The next front is already here in war against Iran
The next front is already here in war against Iran
Wars do not end when the bombs stop falling. They evolve.
After 18 days of sustained U.S. and Israeli strikes, Iran’s air force is grounded. Its navy is at the bottom of the Gulf. Its drone stockpiles, once a credible threat, are finite and shrinking. Tehran knows this. So does every intelligence analyst who is watching the situation.
What Iran still has is its cyber capability. And last week, Iran used it.
The attack on Stryker Corporation was not a nuisance. It was a signal. Over 200,000 devices wiped across 79 countries. Fifty terabytes of data exfiltrated. Emergency responders in Maryland cut off from the system they use to transmit patient data to hospitals before a patient ever arrives. That is not a hacker playing games. It is a nation-state conducting warfare, asymmetric war. Iran is good at it.
The group that claimed responsibility, Handala, is a known proxy of Iran’s Ministry of Intelligence and Security. The Iranians have long understood that deniability is a strategic asset. You do not need to sign your name to an attack when everyone already recognizes your fingerprints.
This matters for how we think about what comes next.
Iran has invested heavily in its cyber capabilities precisely because they are cheap, scalable and hard to attribute in real time. A missile strike requires infrastructure, fuel, logistics and crews. A cyberattack requires a laptop and an internet connection. The barriers to entry are low. The potential for disruption is enormous.
American companies should expect more of this, not less.
The targets will not be random. Defense contractors, companies with operations in Israel, firms supplying the U.S. military, the supply chain from development to refining of rare earths and critical metals, hospitals, water plants, energy infrastructure are targets for disruption. The Iranians and their proxies declare out loud on Telegram and in state controlled media. They are not hiding their intent.
What this moment demands is clarity, not panic.
Stryker makes defibrillators and ambulance equipment. It supplies medical technology to hospitals across the country and to the U.S. military. It is not an intelligence agency. It is not a weapons manufacturer. It is a company doing exactly what American industry is supposed to do, serving patients across all demographics. The fact that Stryker was targeted tells you something important: the adversary does not distinguish between combatants and non-combatants in cyberspace. This is a feature of their strategy, not a flaw.

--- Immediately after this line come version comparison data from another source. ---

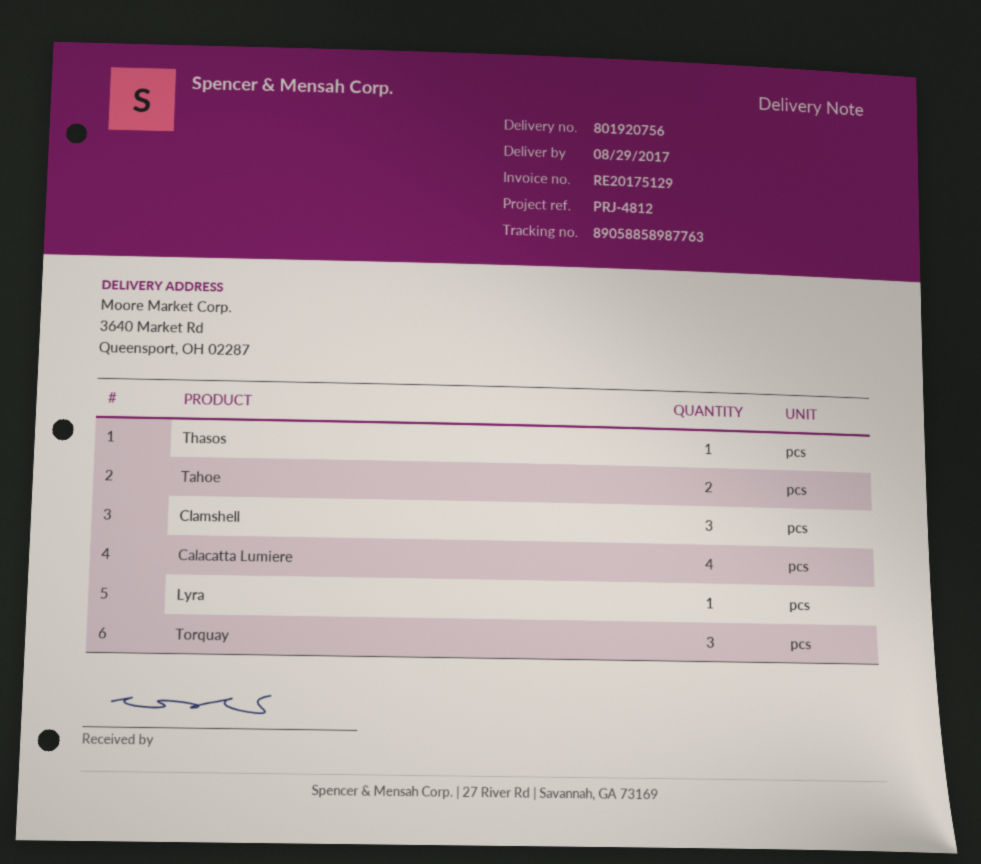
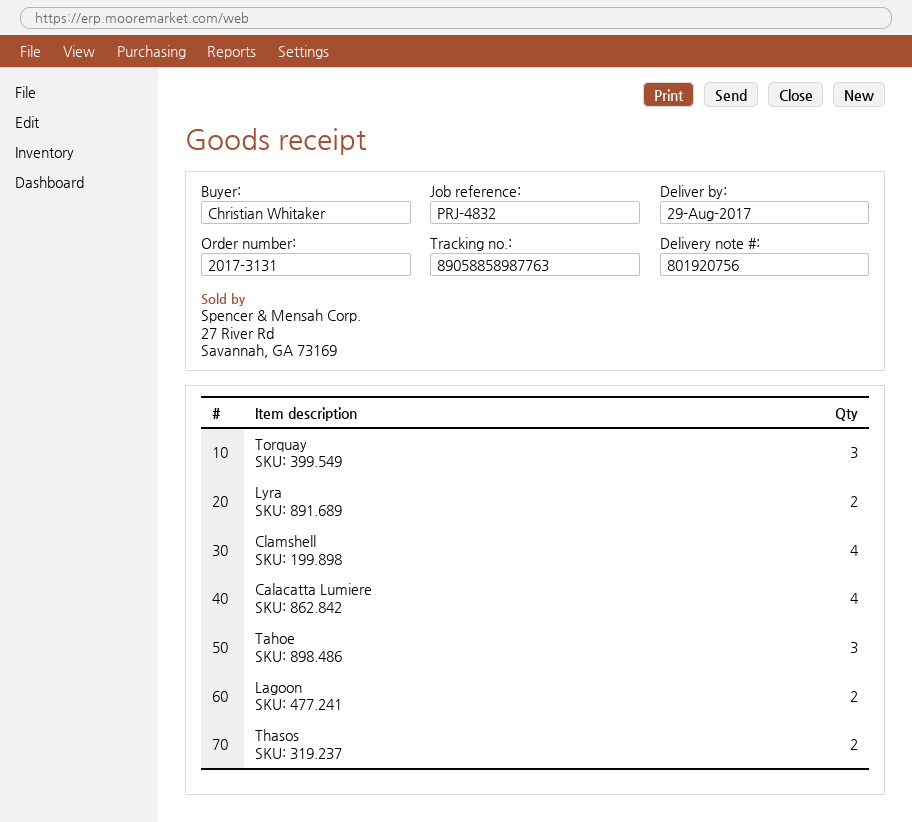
reference: PRJ-4812 -> PRJ-4832
Thasos: 1 -> 2
Tahoe: 2 -> 3
Clamshell: 3 -> 4
Lyra: 1 -> 2
Lagoon: none -> 2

We should be clear-eyed about what this means going forward.
Every major American company has a digital footprint. They all are potential targets regardless how the current conflict evolves. The private sector is on the front line whether it wants to be or not. The question is not whether another attack will come. It is whether we are organized to absorb and respond to it.
Government and industry need to operate together with a level of integration we have not yet achieved. The federal response to the Stryker attack has been appropriate so far. The Cybersecurity and Infrastructure Security Agency is engaged. The Department of Health and Human Services is assessing impacts on patient care. That coordination needs to become standard, not exceptional.
We also need to resist the temptation to assign blame where it does not belong. Companies that become victims of nation-state attacks were not complacent. They did not fail. They were targeted. There is a difference. Conflating the two discourages transparency, undermines incident reporting, and ultimately makes us more vulnerable as a nation.
I have spent a career in intelligence. I know what it means when an adversary shifts its tactics. What we are seeing from Iran right now is a fundamental adaptation. Long term, conventional military options are limited. Proxy forces in the region remain active but degraded. What is left is the keyboard and the clear intent to use it with strategic direction and effect.
The next phase of this war will be fought in server rooms and network operations centers as much as it is in the other domains of war: aerospace, land, sea and sub surface. I’d suggest that American industry understands this, but policymakers must resource accordingly.
The front line just moved. It is time to act like it.
James “Spider” Marks is a retired U.S. Army brigadier general and former senior intelligence officer. He served as the chief intelligence officer for Combined Forces Land Component Command during Operation Iraqi Freedom.